[[ DATASET ENTRIES, beginning ]]

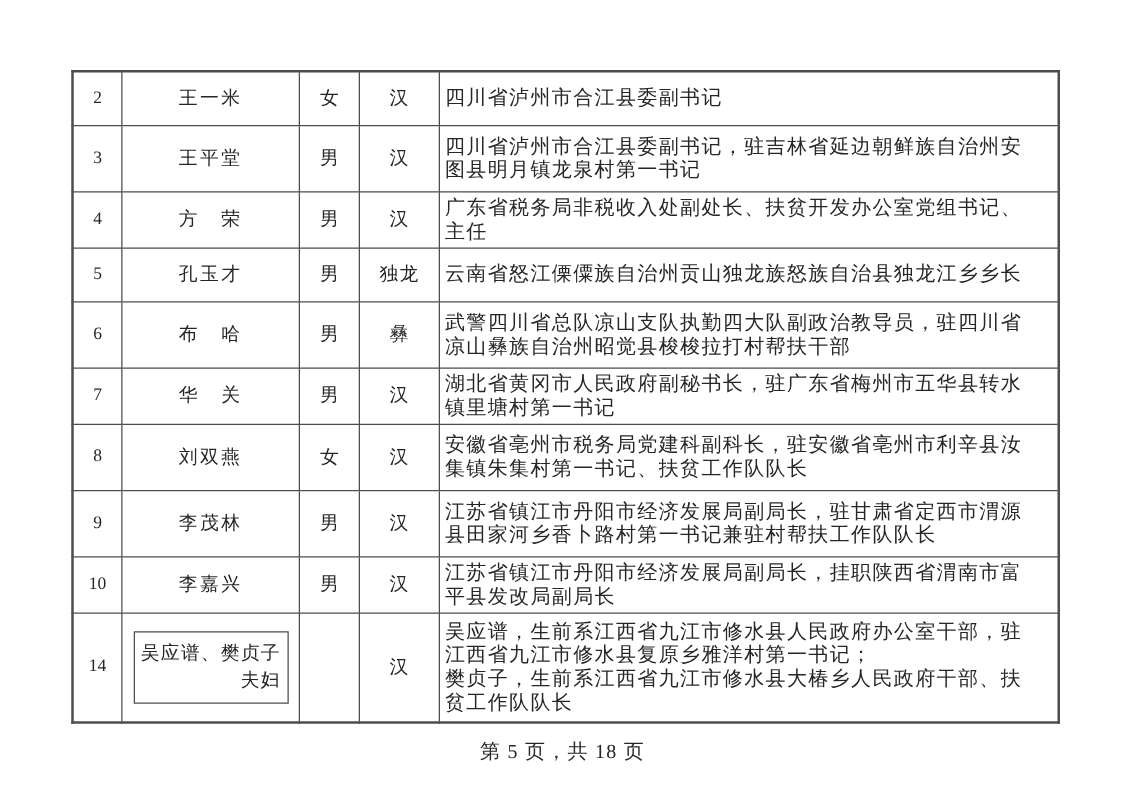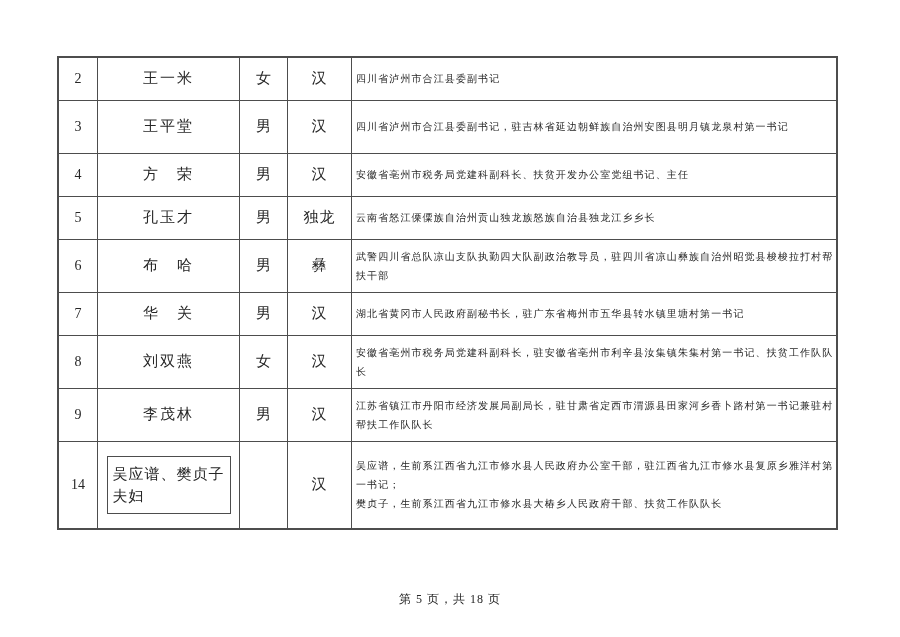--- a/index.html
+++ b/index.html
@@ -29,8 +29,8 @@
   td.c-gender{width:45px;text-align:center;font-size:15px;}
   td.c-eth{width:61px;text-align:center;font-size:15px;letter-spacing:1px;}
   td.c-desc{
-    width:478px;text-align:left;font-size:10px;letter-spacing:1.1px;
-    line-height:19px;padding:3px 2px 3px 4px;white-space:pre-line;
+    width:478px;text-align:left;font-size:16px;letter-spacing:1.1px;
+    line-height:19px;padding:3px 12px 3px 4px;white-space:pre-line;
   }
   .name-text{white-space:pre-line;}
   .name-text.boxed{

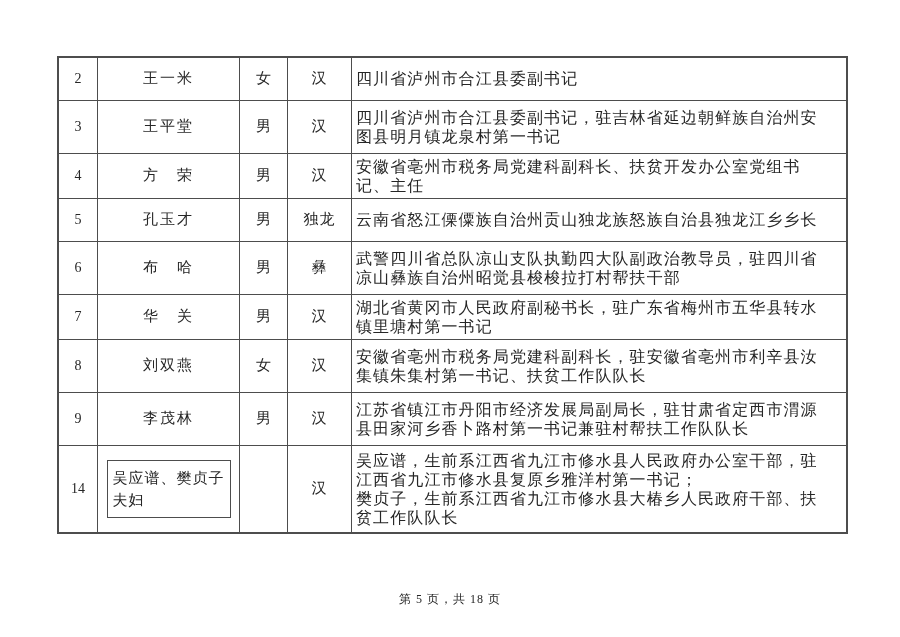--- a/index.html
+++ b/index.html
@@ -70,7 +70,7 @@
     <td class="c-name"><span class="name-text">方　荣</span></td>
     <td class="c-gender">男</td>
     <td class="c-eth">汉</td>
-    <td class="c-desc">安徽省亳州市税务局党建科副科长、扶贫开发办公室党组书记、主任</td>
+    <td class="c-desc">广东省税务局非税收入处副处长、扶贫开发办公室党组书记、主任</td>
   </tr>
         <tr style="height: 43px;">
     <td class="c-idx">5</td>

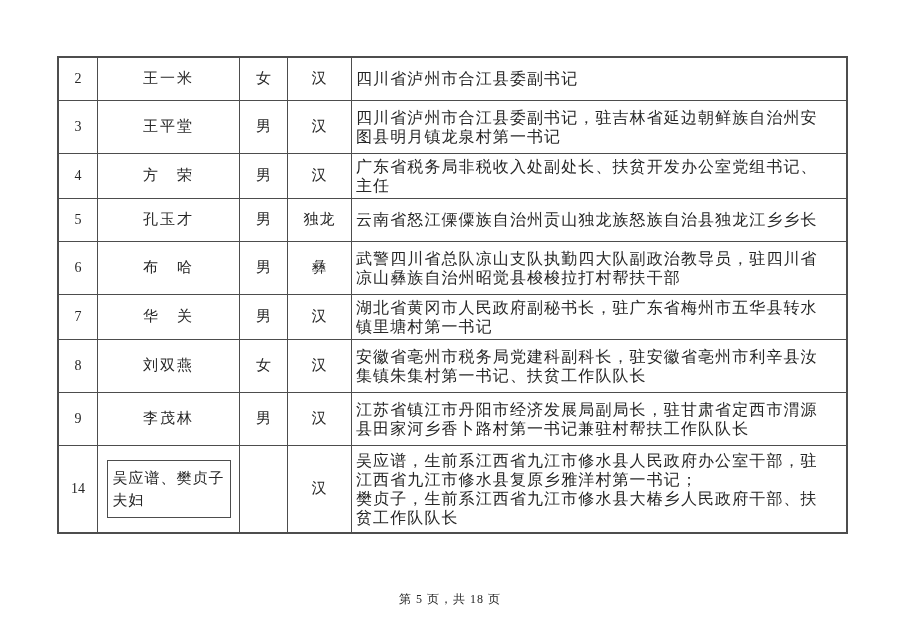--- a/index.html
+++ b/index.html
@@ -107,6 +107,13 @@
     <td class="c-eth">汉</td>
     <td class="c-desc">江苏省镇江市丹阳市经济发展局副局长，驻甘肃省定西市渭源县田家河乡香卜路村第一书记兼驻村帮扶工作队队长</td>
   </tr>
+        <tr style="height: 43px;">
+    <td class="c-idx">10</td>
+    <td class="c-name"><span class="name-text">李嘉兴</span></td>
+    <td class="c-gender">男</td>
+    <td class="c-eth">汉</td>
+    <td class="c-desc">江苏省镇江市丹阳市经济发展局副局长，挂职陕西省渭南市富平县发改局副局长</td>
+  </tr>
         <tr style="height: 88px;">
     <td class="c-idx">14</td>
     <td class="c-name"><span class="name-text boxed">吴应谱、樊贞子

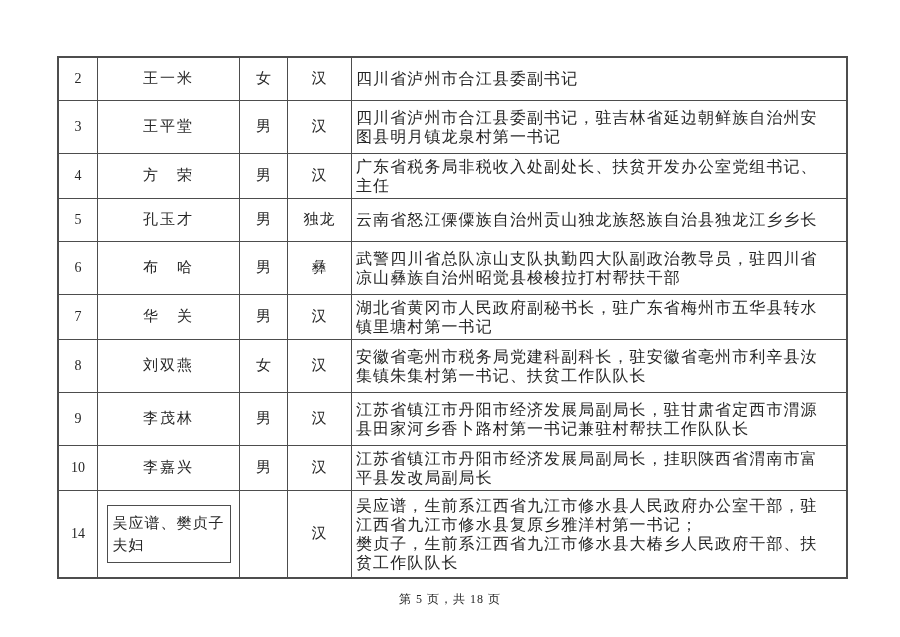--- a/index.html
+++ b/index.html
@@ -38,7 +38,7 @@
     border:1px solid var(--border);
     padding:6px 5px;
     font-size:15px;letter-spacing:1px;line-height:22px;
-    text-align:left;
+    text-align:right;
   }
   .footer{
     position:absolute;left:0;top:591px;width:900px;

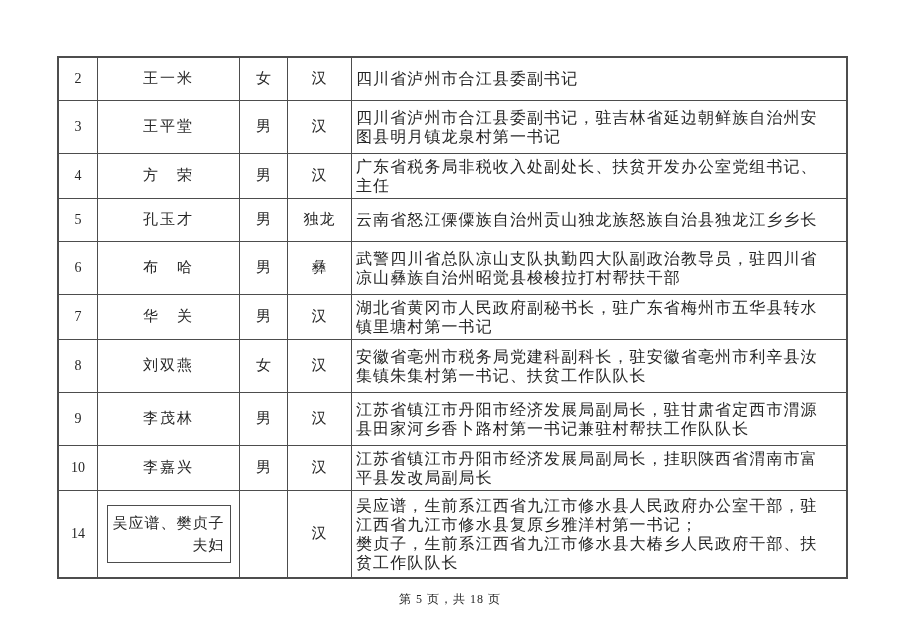--- a/index.html
+++ b/index.html
@@ -42,7 +42,7 @@
   }
   .footer{
     position:absolute;left:0;top:591px;width:900px;
-    text-align:center;font-size:12px;letter-spacing:1px;
+    text-align:center;font-size:16px;letter-spacing:1px;
   }
 </style>
 </head>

[[ DATASET ENTRIES, end ]]

§ **BRIEF**: Your answer should be the lines of the records that hold the string "font".

§ **EXPECTED ANSWER**:
   td.c-gender{width:45px;text-align:center;font-size:15px;}
   td.c-eth{width:61px;text-align:center;font-size:15px;letter-spacing:1px;}
-    width:478px;text-align:left;font-size:10px;letter-spacing:1.1px;
+    width:478px;text-align:left;font-size:16px;letter-spacing:1.1px;
     font-size:15px;letter-spacing:1px;line-height:22px;
-    text-align:center;font-size:12px;letter-spacing:1px;
+    text-align:center;font-size:16px;letter-spacing:1px;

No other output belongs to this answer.